» DATASET EXCERPTS
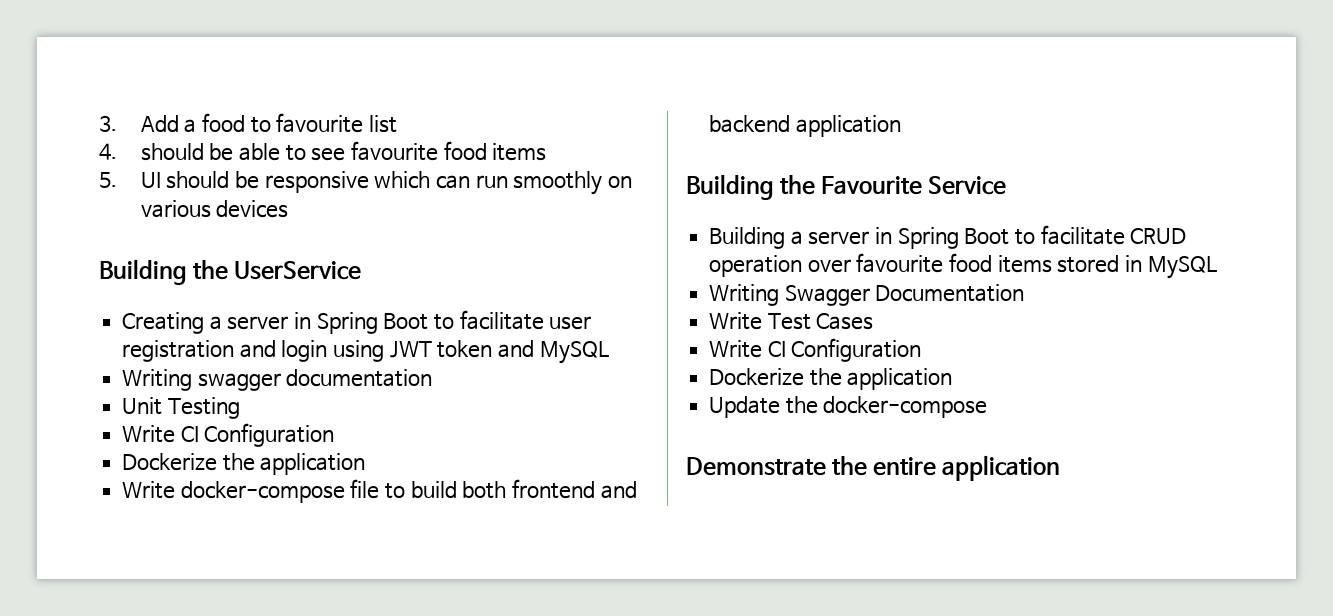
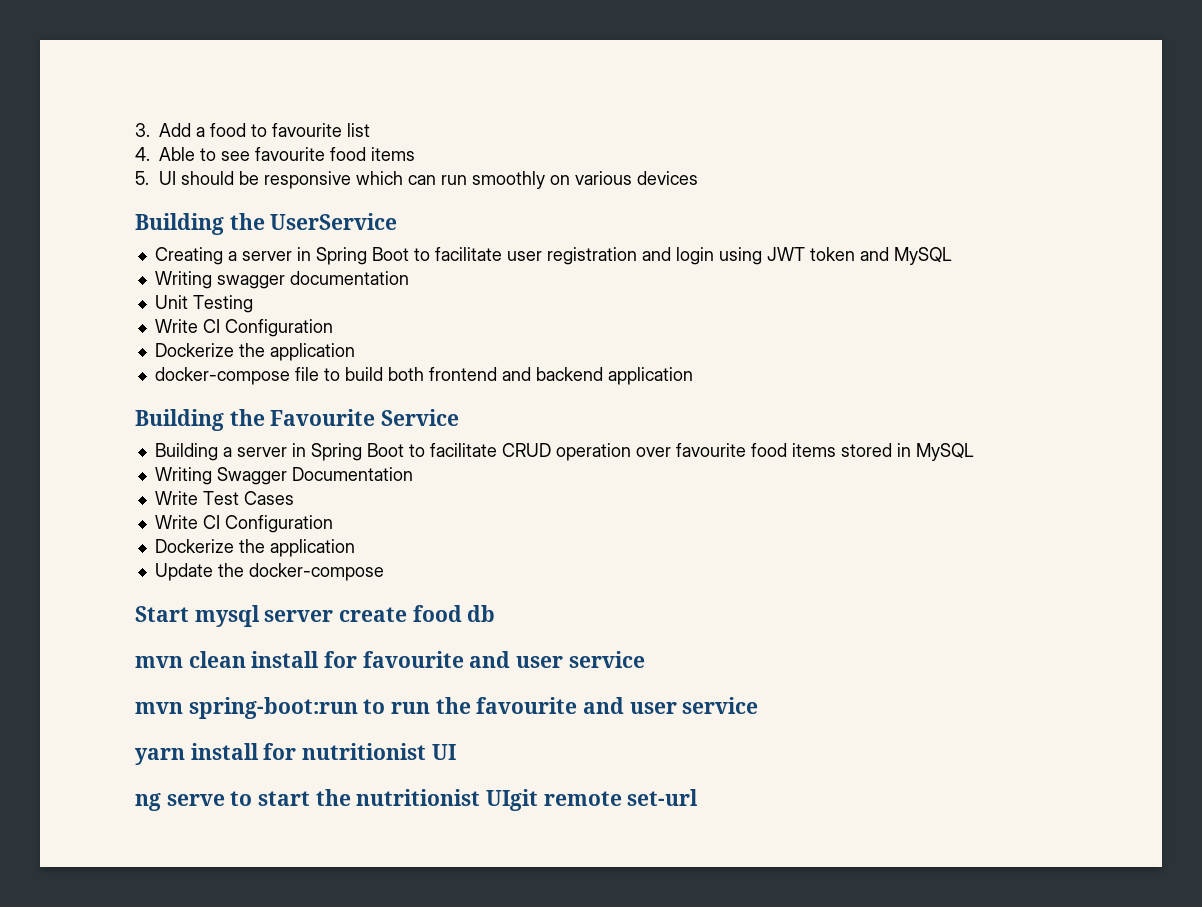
- 4. should be able to see favourite food items
+ 4. Able to see favourite food items
- Write docker-compose file to build both frontend and backend application
+ docker-compose file to build both frontend and backend application
- Demonstrate the entire application
+ Start mysql server create food db
+ mvn clean install for favourite and user service
+ mvn spring-boot:run to run the favourite and user service
+ yarn install for nutritionist UI
+ ng serve to start the nutritionist UIgit remote set-url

» EXERCISE
Return the lines of the data above in full and exactly, with no pictures.

» ANSWER BOX
- 4. should be able to see favourite food items
+ 4. Able to see favourite food items
- Write docker-compose file to build both frontend and backend application
+ docker-compose file to build both frontend and backend application
- Demonstrate the entire application
+ Start mysql server create food db
+ mvn clean install for favourite and user service
+ mvn spring-boot:run to run the favourite and user service
+ yarn install for nutritionist UI
+ ng serve to start the nutritionist UIgit remote set-url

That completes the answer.